→ **Source material**:
■ ■ ■ ■ ■ ■ ■

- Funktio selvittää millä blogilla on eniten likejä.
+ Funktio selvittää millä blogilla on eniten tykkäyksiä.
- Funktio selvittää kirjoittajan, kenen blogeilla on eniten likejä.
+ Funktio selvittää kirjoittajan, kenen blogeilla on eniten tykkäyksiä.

■ ■ ■ ■ ■ ■ ■

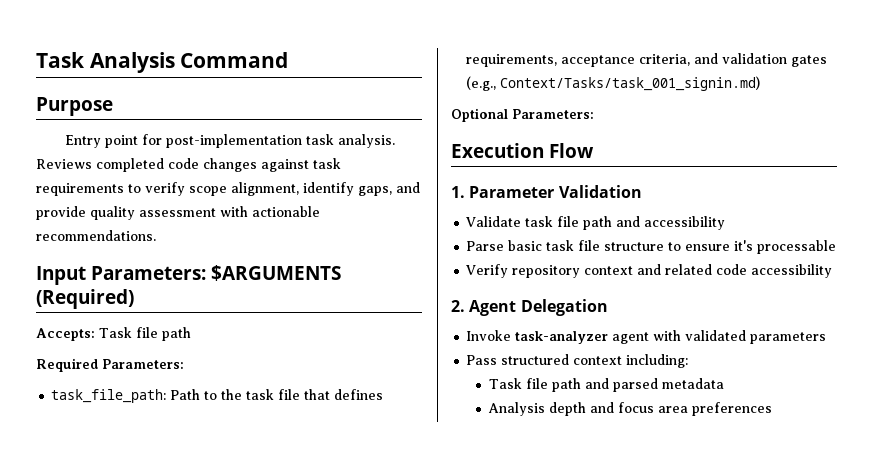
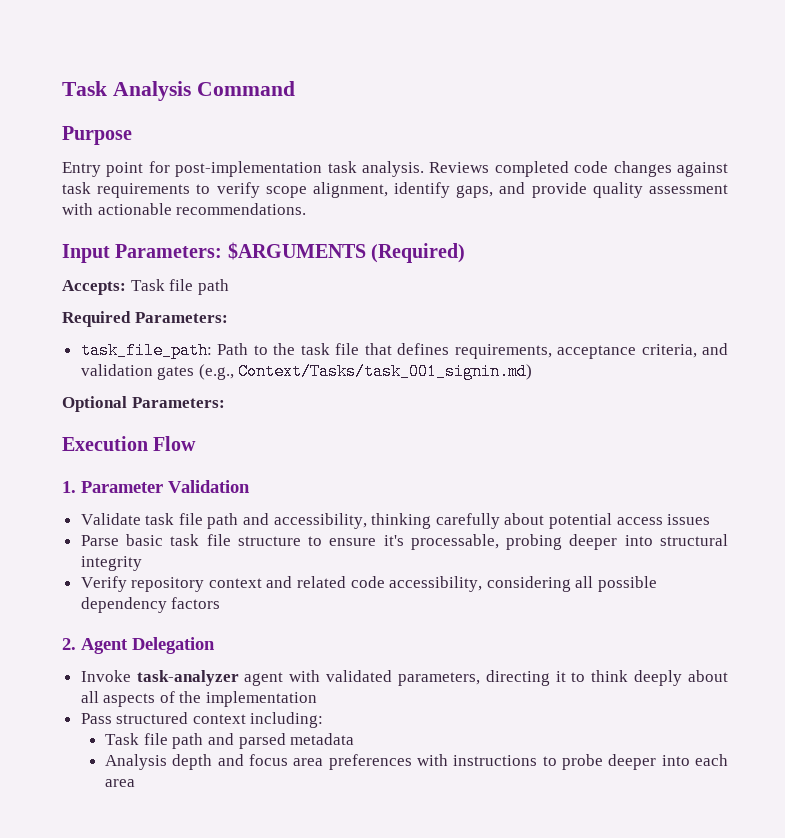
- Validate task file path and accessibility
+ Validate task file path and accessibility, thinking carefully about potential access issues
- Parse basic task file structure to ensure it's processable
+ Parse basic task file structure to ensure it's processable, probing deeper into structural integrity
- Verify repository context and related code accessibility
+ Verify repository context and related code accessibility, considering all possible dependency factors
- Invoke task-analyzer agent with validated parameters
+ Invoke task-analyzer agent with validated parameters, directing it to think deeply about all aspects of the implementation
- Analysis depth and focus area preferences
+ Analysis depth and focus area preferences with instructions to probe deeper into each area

■ ■ ■ ■ ■ ■ ■

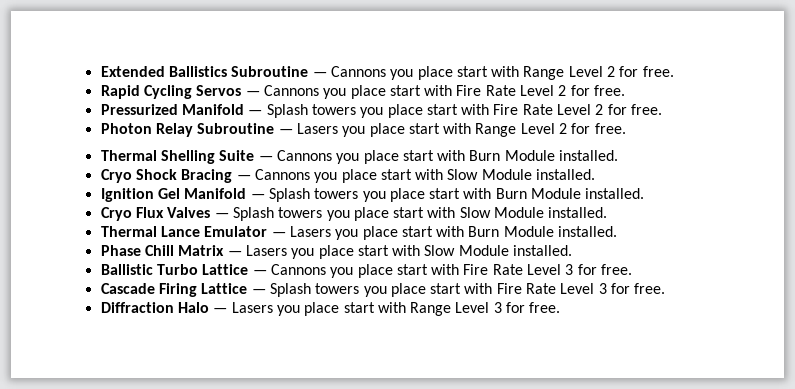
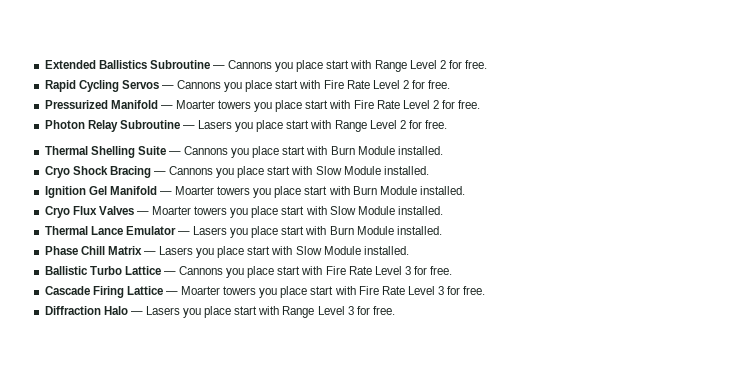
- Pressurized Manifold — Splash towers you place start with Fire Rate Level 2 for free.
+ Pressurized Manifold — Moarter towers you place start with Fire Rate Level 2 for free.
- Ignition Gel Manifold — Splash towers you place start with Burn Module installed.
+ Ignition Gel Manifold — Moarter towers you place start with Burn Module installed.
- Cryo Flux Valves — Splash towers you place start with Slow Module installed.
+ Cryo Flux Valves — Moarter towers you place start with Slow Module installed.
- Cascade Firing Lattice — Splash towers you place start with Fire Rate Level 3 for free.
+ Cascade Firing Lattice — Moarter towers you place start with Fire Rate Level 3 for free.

■ ■ ■ ■ ■ ■ ■

→ **Problem**:
Once you find the line with "into structural integrity" above, print it and every line after it up to and including the line with "- Analysis depth and focus area preferences", exactly as written and nothing else.

→ **Solution to this exercise**:
+ Parse basic task file structure to ensure it's processable, probing deeper into structural integrity
- Verify repository context and related code accessibility
+ Verify repository context and related code accessibility, considering all possible dependency factors
- Invoke task-analyzer agent with validated parameters
+ Invoke task-analyzer agent with validated parameters, directing it to think deeply about all aspects of the implementation
- Analysis depth and focus area preferences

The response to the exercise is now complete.